Ignorando tal vez que Galicia es una confederación de tribus locales vertebrada en torno al minifundio, los empresarios de Vigo abogan estos días por una fusión de municipios con el propósito de reducir gastos y ganar en eficiencia administrativa. Sobra constatar que los alcaldes presuntamente afectados no han tardado ni veinticuatro horas en decir nones a tan juiciosa propuesta.
La idea no es nueva en absoluto. El último en proponerla hace cosa de cinco años fue el alcalde de Lalín, Xosé Crespo, que a la sazón ejercía también funciones de presidente de la federación de concellos de Galicia. Crespo encargó a la Universidad de Santiago un estudio sobre el asunto del que se deducía claramente la necesidad de proceder a una concentración parcelaria de los tropecientos municipios galaicos.
Motivos no faltaban entonces ni ahora. Histórica agrupación de clanes nordistas y sudistas alumbrada hace un porrón de siglos por el improbable caudillo Breogán, Galicia sigue siendo a día de hoy un reino fragmentado en 315 municipios, más de 3.000 parroquias y unos 32.000 lugares habitados que suman aproximadamente la mitad del total de núcleos de población de España.
Tan compleja y a menudo inextricable división administrativa está al dudoso servicio de de poco más de dos millones y medio de habitantes, circunstancia suficiente para explicar el hecho de que más de la mitad de los municipios en los que Galicia está parcelada tengan un censo inferior a los 5.000 vecinos. Esa ha de ser, tal vez, una de las últimas herencias que dejó el minifundio en este país que hasta anteayer mismo fue un reino agrario de arado, hórreo y azadón.
Contra la extrema partición de las leiras trataron de luchar sin especial éxito los impulsores de la concentración parcelaria. Infelizmente, la resistencia de los vecinos en este curioso país donde todo el mundo aspira a ser propietario aunque sólo sea de una gallina, dificultó durante décadas los esfuerzos de quienes se empeñaban en modernizar el campo.
Otro tanto parece ocurrir ahora frente al empeño –igualmente lógico– de racionalizar una estructura municipal de mando que hace inviable la supervivencia de decenas o acaso cientos de pequeños concellos. Particularmente, los casi 200 minimunicipios que apenas cuentan con 2.000 ó 3.000 habitantes y en consecuencia padecen serias dificultades para atender con sus presupuestos a las demandas de tan minúscula cifra de población.
Por fortuna, el natural movimiento demográfico de las últimas décadas se ha encargado de concentrar por sí solo la población de Galicia alrededor de las dos grandes áreas metropolitanas de Vigo y A Coruña.
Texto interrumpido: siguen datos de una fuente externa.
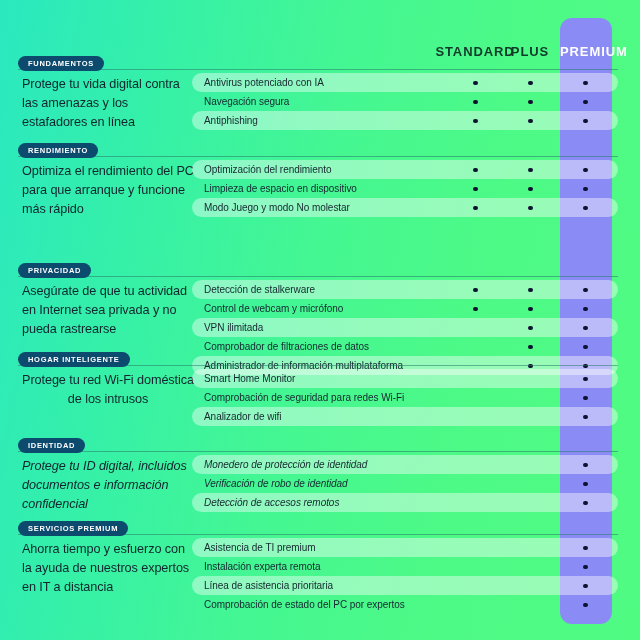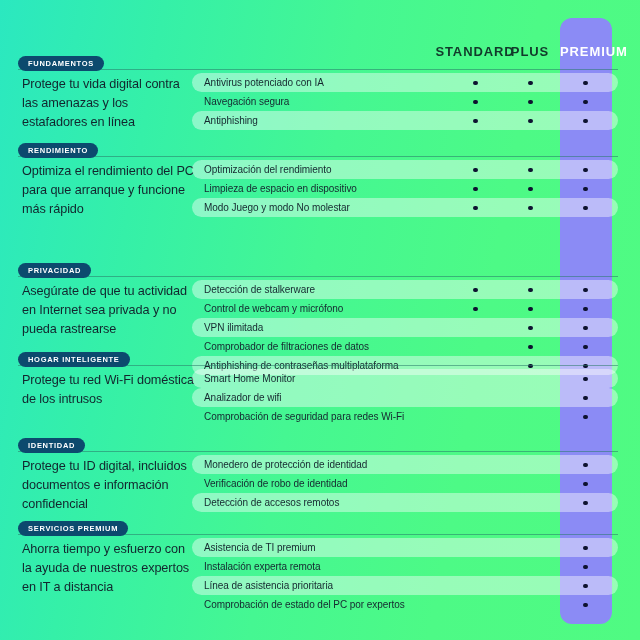"Antiphishing de contraseñas" div.feature-label { text: Antiphishing de contraseñas -> Administrador de información }
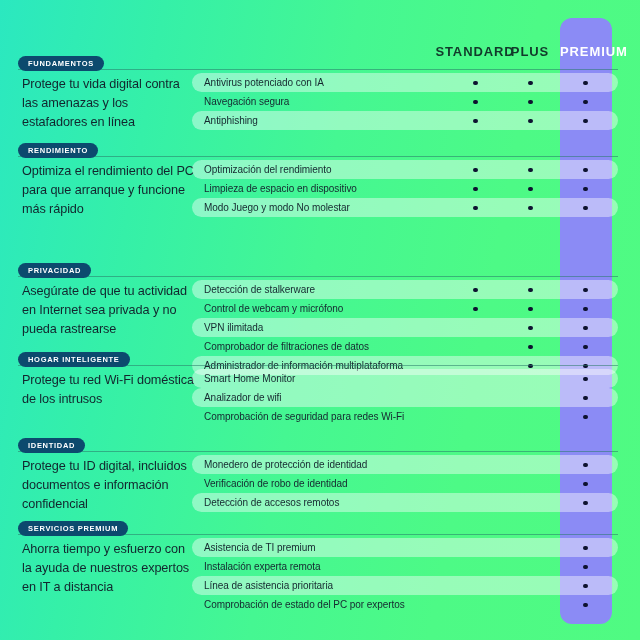"Protege tu red Wi-Fi doméstica" div.section-body { text-align: none -> center }
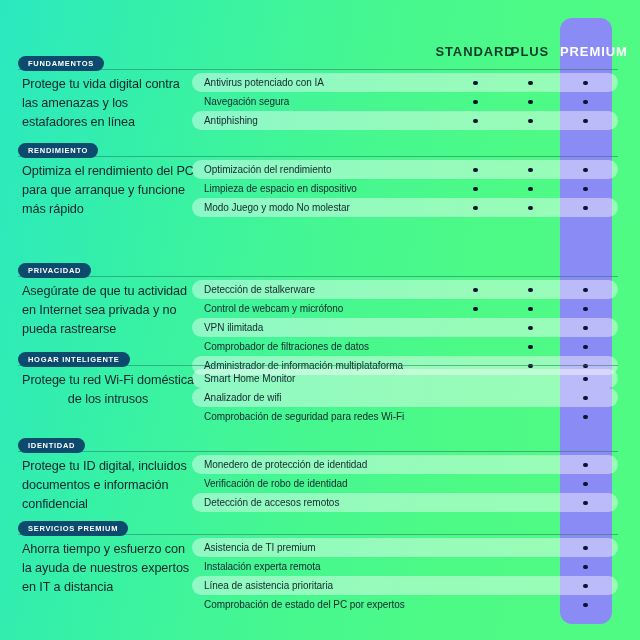"Analizador de wifi" div.feature-row { order: before "Comprobación de seguridad para redes" -> after "Comprobación de seguridad para redes" }
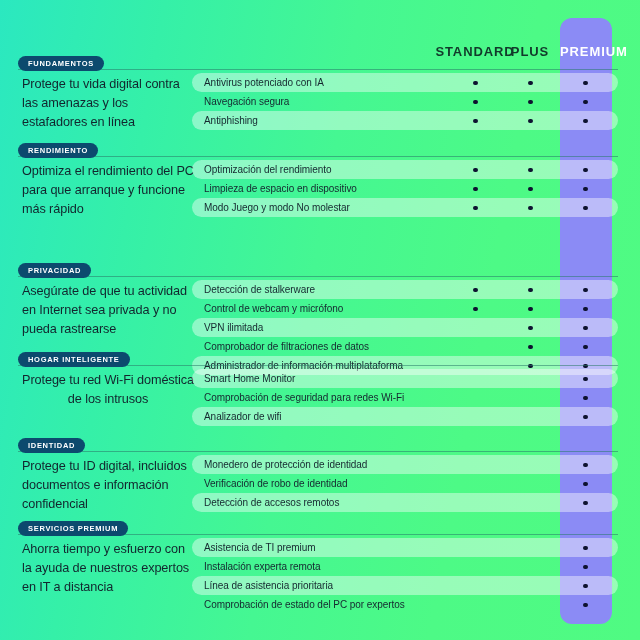"Protege tu ID digital, incluidos" div.section-body { font-style: none -> italic }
Tanto es así que el viejo concepto de ayuntamiento quedó sobrepasado por una nueva realidad en la que las dos principales ciudades del país –y en menor medida, las demá– se ven en la obligación de atender a las necesidades de los municipios de su contorno.
Lo que piden los empresarios de Vigo y el sentido común –al igual que el anterior estudio de la Universidad de Santiago– es nada más pero nada menos que la adaptación de la estructura administrativa de los ayuntamientos a la realidad actual. Teóricamente no debiera haber dificultades, pero la práctica sugiere que ese sensato propósito va a chocar, como ya lo ha hecho, con el histórico minifundismo galaico y la no menos establecida idea de que más vale ser cabeza de ratón que cola de león.
Mucho es de temer, por tanto, que los cientos de minialcaldes que en Galicia gobiernan sobre exiguos censos de apenas un par de millares de vecinos prefieran seguir administrando la nada antes que perder el cargo y los blasones propios de un municipio soberano. Al grito de "Viva la república independiente de mi ayuntamiento", los muchos alcaldes-Ikea que aún quedan en este reino van a ponerles difíciles las cosas a los agentes de la nueva concentración parcelaria. Es el sino de este país.